A Review on Deep Learning Techniques for Cervical Cancer Detection
摘要
Cervical cancer is an important cause of deaths secondary to cancer in women throughout the world, where a timely diagnosis is needed in order to improve the outcome. Traditional diagnostic techniques based on Pap smear test as well as histopathology assessments are often hampered by limitations such as operator dependency and time-consuming processes. This review provides a comprehensive understanding of the most recent advancements in cervical cancer detection through use of Machine Learning and Deep Learning techniques. This paper critically analyzes the classical algorithms, including SVMs and Random Forests, together with modern models like CNNs, ViTs, and hybrid architectures. Moreover, it evaluates sophisticated methods, including transfer learning, ensemble learning, and data augmentation, to examine whether they are effective for improving classification accuracy and robustness. In particular, practical aspects are paid more attention through real-time diagnostic systems that are IoT-driven frameworks appropriate for use in low-resource environments to public datasets like Herlev and SIPaKMeD. Important findings indicate that ensemble techniques, which include fuzzy ranking and weighted voting, enhance the accuracy of prediction, achieving performance greater than 89% in various studies.
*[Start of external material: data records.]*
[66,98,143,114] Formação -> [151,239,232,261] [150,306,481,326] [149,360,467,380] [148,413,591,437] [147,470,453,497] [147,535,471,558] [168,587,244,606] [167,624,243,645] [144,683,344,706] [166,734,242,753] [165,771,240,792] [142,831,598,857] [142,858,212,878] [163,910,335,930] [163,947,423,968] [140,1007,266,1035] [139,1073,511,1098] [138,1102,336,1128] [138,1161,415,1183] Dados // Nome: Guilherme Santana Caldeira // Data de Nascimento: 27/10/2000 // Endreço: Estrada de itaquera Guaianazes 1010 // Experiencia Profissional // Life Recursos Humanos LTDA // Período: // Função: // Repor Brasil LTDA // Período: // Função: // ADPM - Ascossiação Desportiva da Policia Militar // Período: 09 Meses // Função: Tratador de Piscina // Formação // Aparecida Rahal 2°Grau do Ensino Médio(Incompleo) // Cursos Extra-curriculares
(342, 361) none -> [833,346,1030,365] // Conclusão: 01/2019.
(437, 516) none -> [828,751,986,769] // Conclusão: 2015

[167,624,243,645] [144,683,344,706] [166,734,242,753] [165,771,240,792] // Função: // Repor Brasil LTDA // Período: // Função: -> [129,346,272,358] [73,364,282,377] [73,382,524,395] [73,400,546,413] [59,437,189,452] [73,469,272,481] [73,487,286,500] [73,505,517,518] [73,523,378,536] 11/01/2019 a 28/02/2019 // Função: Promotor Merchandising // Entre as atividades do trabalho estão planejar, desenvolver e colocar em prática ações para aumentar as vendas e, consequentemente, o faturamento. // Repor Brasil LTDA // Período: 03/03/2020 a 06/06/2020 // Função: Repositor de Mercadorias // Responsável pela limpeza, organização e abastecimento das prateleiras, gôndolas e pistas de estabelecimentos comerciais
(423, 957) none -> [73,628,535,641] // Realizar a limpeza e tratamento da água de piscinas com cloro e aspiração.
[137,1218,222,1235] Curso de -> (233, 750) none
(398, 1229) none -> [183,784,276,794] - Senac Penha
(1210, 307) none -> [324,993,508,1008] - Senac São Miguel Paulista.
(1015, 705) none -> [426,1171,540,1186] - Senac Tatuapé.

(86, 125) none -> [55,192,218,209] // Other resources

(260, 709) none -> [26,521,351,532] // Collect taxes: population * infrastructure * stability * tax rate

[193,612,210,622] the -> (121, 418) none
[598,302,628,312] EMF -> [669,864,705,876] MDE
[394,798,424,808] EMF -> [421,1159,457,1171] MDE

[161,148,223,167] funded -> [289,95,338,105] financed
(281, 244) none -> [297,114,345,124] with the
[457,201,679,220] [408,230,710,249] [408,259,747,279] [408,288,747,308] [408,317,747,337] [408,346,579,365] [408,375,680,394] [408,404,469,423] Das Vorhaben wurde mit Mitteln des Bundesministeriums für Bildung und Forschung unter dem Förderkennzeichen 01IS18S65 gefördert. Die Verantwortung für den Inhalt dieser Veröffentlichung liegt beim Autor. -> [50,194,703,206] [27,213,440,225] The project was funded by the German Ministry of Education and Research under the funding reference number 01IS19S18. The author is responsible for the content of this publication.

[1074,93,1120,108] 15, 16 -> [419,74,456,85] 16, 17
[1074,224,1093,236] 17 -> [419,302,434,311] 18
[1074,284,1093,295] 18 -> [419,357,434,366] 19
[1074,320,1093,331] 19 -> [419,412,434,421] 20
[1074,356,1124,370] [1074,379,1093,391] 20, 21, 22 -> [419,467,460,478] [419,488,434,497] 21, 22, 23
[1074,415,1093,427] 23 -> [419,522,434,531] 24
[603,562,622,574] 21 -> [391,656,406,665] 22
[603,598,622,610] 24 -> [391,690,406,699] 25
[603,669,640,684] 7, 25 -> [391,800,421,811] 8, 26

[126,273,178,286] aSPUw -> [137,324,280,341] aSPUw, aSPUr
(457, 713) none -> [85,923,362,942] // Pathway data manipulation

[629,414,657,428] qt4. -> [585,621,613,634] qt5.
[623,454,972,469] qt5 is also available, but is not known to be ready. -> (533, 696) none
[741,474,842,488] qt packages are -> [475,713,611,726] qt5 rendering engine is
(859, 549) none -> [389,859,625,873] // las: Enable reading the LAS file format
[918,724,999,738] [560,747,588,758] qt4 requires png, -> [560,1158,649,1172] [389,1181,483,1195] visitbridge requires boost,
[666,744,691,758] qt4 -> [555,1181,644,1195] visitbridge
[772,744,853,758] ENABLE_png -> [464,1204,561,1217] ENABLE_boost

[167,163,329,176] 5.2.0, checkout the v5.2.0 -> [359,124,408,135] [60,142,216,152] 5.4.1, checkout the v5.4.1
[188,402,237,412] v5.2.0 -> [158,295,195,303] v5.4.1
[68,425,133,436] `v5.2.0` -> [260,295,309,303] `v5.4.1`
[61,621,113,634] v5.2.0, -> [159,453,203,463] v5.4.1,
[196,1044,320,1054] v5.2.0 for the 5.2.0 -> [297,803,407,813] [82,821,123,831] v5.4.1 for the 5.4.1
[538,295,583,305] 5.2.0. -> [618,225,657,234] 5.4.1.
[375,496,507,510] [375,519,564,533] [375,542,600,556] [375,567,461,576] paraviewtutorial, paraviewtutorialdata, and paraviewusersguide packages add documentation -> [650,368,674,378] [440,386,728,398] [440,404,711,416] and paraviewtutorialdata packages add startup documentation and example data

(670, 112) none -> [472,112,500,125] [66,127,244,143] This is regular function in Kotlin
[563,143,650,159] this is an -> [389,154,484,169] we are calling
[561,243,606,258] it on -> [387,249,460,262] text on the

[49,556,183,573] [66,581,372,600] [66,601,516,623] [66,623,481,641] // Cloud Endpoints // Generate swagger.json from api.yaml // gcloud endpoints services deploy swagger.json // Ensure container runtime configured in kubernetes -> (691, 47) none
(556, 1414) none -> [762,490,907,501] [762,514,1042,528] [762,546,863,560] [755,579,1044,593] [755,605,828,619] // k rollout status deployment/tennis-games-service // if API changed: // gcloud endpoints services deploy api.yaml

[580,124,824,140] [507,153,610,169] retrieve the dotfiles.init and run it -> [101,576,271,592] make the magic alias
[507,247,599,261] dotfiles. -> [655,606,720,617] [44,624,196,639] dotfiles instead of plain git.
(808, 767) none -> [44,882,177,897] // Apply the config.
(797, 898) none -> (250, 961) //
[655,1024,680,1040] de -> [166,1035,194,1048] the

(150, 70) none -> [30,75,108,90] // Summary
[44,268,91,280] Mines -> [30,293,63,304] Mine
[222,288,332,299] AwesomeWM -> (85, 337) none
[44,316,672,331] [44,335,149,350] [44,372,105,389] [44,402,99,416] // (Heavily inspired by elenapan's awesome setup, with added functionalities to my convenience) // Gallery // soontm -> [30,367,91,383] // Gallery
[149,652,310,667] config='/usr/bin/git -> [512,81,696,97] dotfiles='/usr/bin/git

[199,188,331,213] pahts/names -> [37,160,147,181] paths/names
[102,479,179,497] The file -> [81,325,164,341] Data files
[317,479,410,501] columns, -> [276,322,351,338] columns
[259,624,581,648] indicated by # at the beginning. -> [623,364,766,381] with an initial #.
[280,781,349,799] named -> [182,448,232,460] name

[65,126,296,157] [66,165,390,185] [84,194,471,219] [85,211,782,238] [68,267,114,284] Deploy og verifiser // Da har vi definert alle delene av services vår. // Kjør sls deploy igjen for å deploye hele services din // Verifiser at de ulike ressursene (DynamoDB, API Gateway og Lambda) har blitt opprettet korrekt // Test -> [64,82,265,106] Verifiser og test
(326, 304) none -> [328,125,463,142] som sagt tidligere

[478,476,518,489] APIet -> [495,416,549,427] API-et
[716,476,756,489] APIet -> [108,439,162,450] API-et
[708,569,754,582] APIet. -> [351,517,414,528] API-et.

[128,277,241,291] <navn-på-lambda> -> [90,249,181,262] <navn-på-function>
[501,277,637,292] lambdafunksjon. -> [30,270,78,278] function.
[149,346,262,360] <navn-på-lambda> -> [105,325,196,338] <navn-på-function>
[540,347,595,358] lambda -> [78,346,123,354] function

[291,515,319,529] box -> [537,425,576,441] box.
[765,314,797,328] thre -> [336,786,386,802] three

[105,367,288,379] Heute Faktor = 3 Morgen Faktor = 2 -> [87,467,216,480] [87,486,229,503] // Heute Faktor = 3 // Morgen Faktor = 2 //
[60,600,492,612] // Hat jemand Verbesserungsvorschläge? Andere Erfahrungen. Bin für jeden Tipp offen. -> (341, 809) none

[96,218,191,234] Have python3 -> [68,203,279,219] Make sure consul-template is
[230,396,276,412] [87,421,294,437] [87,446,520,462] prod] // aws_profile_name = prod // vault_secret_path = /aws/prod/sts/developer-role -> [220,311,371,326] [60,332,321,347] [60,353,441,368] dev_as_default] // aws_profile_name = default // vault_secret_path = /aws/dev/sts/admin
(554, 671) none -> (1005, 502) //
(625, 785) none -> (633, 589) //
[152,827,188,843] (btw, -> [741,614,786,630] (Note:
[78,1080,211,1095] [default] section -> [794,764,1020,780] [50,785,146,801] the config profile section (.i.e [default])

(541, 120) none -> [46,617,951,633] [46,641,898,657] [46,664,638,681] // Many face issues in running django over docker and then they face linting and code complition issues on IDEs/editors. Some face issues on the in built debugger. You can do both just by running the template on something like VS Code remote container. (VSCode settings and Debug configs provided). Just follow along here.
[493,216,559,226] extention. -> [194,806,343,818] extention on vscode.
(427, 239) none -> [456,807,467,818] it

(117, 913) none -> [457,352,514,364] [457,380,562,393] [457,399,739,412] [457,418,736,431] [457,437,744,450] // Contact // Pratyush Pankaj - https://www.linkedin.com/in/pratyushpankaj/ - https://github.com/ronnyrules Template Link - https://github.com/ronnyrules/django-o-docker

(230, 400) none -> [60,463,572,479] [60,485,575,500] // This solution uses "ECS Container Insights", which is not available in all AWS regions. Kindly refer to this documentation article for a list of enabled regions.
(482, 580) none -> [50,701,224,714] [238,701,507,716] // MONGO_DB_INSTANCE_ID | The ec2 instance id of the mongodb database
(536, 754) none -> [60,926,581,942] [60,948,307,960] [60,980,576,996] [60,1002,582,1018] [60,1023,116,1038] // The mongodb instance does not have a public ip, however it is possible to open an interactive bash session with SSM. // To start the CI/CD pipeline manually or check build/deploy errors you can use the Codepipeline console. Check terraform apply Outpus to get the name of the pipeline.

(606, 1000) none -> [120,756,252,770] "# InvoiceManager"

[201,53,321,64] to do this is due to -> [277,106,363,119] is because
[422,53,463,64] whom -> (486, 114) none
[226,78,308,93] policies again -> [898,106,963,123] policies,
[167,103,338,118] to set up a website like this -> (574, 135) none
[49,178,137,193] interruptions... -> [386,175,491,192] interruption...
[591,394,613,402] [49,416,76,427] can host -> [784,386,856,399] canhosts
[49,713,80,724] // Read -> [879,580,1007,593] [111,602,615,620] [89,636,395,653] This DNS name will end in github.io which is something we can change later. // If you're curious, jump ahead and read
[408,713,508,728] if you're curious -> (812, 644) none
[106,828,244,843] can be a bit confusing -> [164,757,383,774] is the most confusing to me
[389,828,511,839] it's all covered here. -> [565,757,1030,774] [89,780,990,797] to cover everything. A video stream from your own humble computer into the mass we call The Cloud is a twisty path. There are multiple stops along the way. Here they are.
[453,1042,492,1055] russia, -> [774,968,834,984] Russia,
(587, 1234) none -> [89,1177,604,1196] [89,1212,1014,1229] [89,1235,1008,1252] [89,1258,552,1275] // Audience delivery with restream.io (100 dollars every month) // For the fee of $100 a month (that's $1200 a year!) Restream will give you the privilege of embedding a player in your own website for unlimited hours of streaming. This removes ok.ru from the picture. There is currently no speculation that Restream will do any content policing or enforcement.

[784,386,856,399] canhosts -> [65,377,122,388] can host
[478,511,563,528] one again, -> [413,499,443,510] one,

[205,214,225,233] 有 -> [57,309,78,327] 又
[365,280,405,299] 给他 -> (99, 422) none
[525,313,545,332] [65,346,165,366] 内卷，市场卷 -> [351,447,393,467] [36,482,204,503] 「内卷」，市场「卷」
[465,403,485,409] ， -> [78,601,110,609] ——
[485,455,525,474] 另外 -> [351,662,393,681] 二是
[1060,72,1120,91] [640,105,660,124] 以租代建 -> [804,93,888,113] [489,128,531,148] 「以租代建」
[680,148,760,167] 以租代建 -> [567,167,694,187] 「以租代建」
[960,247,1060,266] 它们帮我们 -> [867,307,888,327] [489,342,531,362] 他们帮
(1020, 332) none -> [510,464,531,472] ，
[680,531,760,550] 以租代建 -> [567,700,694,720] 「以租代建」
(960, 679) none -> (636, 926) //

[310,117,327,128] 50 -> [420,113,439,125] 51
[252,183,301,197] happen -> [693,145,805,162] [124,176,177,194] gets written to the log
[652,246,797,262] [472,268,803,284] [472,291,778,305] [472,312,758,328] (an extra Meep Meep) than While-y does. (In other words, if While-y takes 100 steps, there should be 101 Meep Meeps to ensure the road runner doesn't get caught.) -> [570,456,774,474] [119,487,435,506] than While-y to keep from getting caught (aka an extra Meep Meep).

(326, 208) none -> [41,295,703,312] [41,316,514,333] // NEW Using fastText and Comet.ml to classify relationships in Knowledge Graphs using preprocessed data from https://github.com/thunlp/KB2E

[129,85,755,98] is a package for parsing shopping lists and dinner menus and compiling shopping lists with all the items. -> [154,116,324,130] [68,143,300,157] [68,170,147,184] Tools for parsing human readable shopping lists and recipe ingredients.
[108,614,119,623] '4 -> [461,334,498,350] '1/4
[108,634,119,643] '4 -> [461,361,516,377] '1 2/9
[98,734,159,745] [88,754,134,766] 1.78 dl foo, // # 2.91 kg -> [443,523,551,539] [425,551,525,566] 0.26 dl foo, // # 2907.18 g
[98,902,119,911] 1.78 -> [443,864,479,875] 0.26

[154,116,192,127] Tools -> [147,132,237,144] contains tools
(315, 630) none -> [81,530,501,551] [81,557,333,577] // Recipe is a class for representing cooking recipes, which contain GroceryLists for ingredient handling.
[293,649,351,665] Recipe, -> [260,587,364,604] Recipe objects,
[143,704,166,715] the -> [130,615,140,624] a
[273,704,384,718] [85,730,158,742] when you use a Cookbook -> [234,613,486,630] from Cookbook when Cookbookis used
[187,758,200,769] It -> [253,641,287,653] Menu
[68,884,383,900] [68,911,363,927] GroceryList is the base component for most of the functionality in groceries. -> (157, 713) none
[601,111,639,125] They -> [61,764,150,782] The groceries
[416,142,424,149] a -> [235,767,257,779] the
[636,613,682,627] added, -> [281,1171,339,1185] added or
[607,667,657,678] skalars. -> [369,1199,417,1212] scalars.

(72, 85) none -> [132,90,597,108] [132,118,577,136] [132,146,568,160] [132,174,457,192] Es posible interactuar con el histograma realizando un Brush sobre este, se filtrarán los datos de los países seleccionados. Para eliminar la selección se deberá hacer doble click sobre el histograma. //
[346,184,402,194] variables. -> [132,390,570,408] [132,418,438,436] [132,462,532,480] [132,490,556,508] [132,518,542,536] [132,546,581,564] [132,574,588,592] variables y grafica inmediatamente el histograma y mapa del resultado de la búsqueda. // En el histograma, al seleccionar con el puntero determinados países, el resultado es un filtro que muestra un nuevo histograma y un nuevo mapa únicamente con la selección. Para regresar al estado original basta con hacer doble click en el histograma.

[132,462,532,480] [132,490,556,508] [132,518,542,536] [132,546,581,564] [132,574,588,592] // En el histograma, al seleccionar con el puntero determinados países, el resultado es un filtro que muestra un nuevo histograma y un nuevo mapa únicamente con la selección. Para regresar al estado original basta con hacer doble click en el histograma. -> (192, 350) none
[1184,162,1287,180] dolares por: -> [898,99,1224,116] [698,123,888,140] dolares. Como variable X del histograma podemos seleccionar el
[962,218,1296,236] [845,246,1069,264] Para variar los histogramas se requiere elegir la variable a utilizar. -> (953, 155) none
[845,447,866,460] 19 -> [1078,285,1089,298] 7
Also, multi-task learning, label smoothing, and data augmentation by generative adversarial networks address problems arising from class imbalance and noisy labeling. Also, the paper discusses some significant research gaps, including explainable artificial intelligence models and federated learning, in order to enable privacy-preserving use of data. This review emphasizes the transformative potential of DL in cervical cancer detection by synthesizing existing literature and proposing future research directions. The findings are expected to inspire further innovation, making early detection more accurate, accessible, and reliable, especially in underserved healthcare environments.